Wohnbau-Projekt beißt sich mit Schutz des Alpenskorpions
Es ist ein typischer Apriltag in Tirol. Ein Kälteeinbruch hat dafür gesorgt, dass die Berge hinter dem Haus von Fridolin Raggl in Schönwies (Bezirk Landeck) in der Nacht bis nahe an die Tallage angezuckert wurden. Am Fuß einer Felswand dreht der 57-Jährige in einem Föhrenwald Steine um und hebt alte Holzstücke hoch. "Es ist heuer vielleicht noch zu kalt. Ich glaube nicht, dass sie schon heraußen sind", sagt Raggl.
Doch es dauert keine fünf Minuten, bis er den ersten Alpenskorpion entdeckt und kurz darauf den nächsten. Vorsichtig stupst der Tiroler eines der winzigen Spinnentierchen an, um zu beweisen, dass es seinen Namen zu Recht trägt: "Komm, heb deinen Stachel auf". Der träge Skorpion fügt sich. Davor, dass er zusticht, hat Raggl keine Angst. "Das tut weniger weh als ein Wespenstich."
Auf der anderen Seite steht einer, mit dem Raggl als Kind die Schulbank gedrückt hat: Bürgermeister Willi Fink (SPÖ). Er ist überzeugt, dass die Gegenwehr Raggls nicht vom Artenschutz motiviert ist: "Es geht ihm nicht um den Skorpion. Er will keine Nachbarn", sagt Fink. Er sieht sich bestens gewappnet und stützt sich auf ein Gutachten. "Keiner will den Skorpion ausrotten. Auf dem betroffenen Grundstück kommen nur 0,1 bis 0,5 Prozent der Population vor", sagt der Ortschef.
Raggl zweifelt diese Zahlen an und versichert, nicht prinzipiell gegen Wohnbau zu sein.

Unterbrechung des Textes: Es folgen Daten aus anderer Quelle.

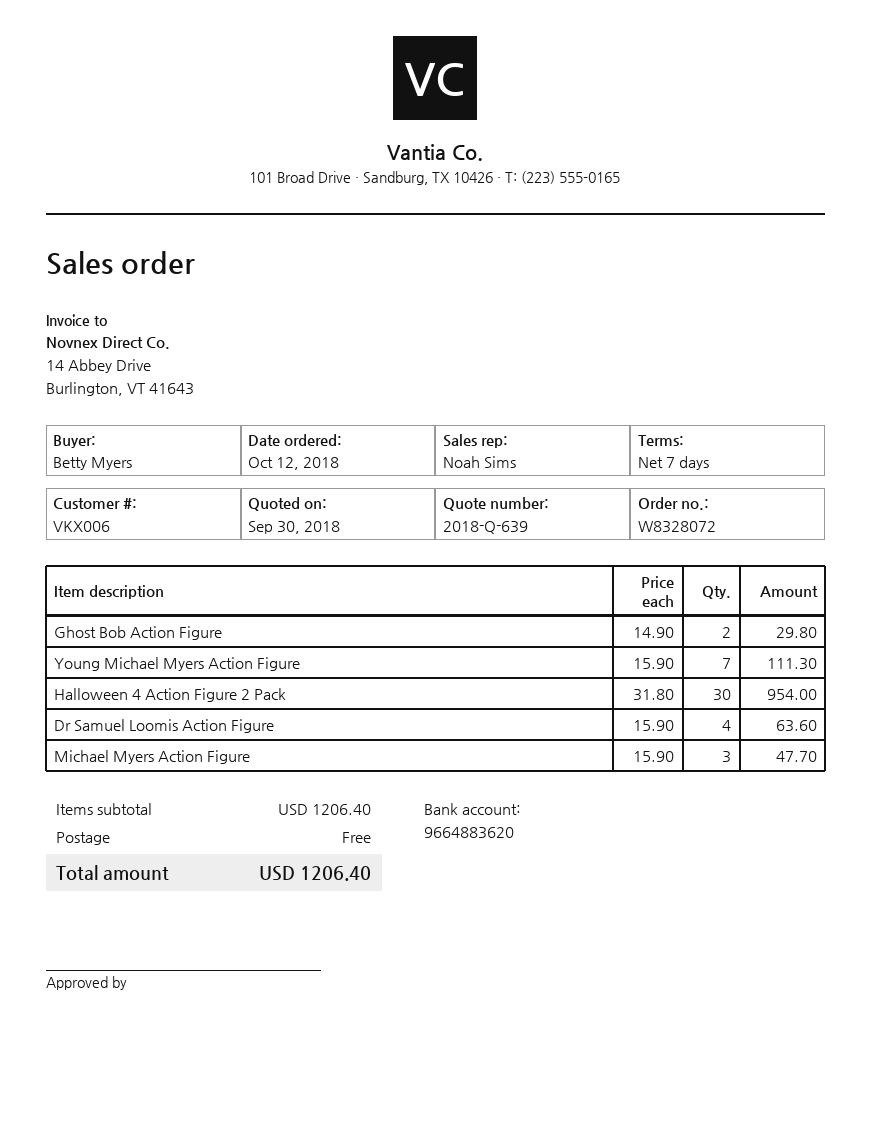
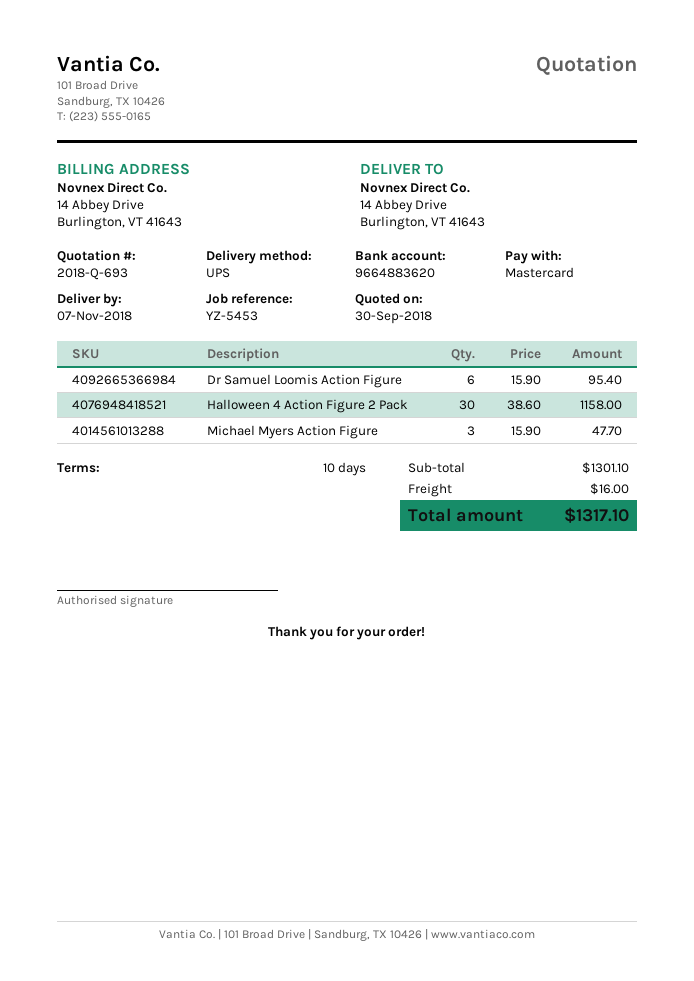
quote number: 2018-Q-639 -> 2018-Q-693
payment terms: 7 days -> 10 days
Ghost Bob Action Figure: 2 x 14.90 = 29.80 -> none
Young Michael Myers Action Figure: 7 x 15.90 = 111.30 -> none
Halloween 4 Action Figure 2 Pack: 30 x 31.80 = 954.00 -> 30 x 38.60 = 1158.00
Dr Samuel Loomis Action Figure: 4 x 15.90 = 63.60 -> 6 x 15.90 = 95.40
subtotal: 1206.40 -> 1301.10
shipping: 0.00 -> 16.00
total: 1206.40 -> 1317.10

In Teilen des vom Gutachter als Lebensraum ausgewiesenen Areals würden sich aber nur vereinzelt oder gar keine Tiere finden. "Hier gibt es die meisten."
Fall für Umweltanwalt
Die Hintergründe der Kontroverse interessieren Landes-Umweltanwalt Johannes Kostenzer nicht. Aber er ist alarmiert: "Wir werden alles daran setzen, dass das Tier keinen Schaden erleidet. Der Alpenskorpion ist geschützt und eine Rarität." Darauf habe man die Gemeinde hingewiesen.
Der Streit in Tirol erinnert an jenen um die Ziesel in Wien. Rund 200 der geschützten Nager verzögern dort seit Jahren den Bau von 950 Wohnungen im Stadtteil Stammersdorf.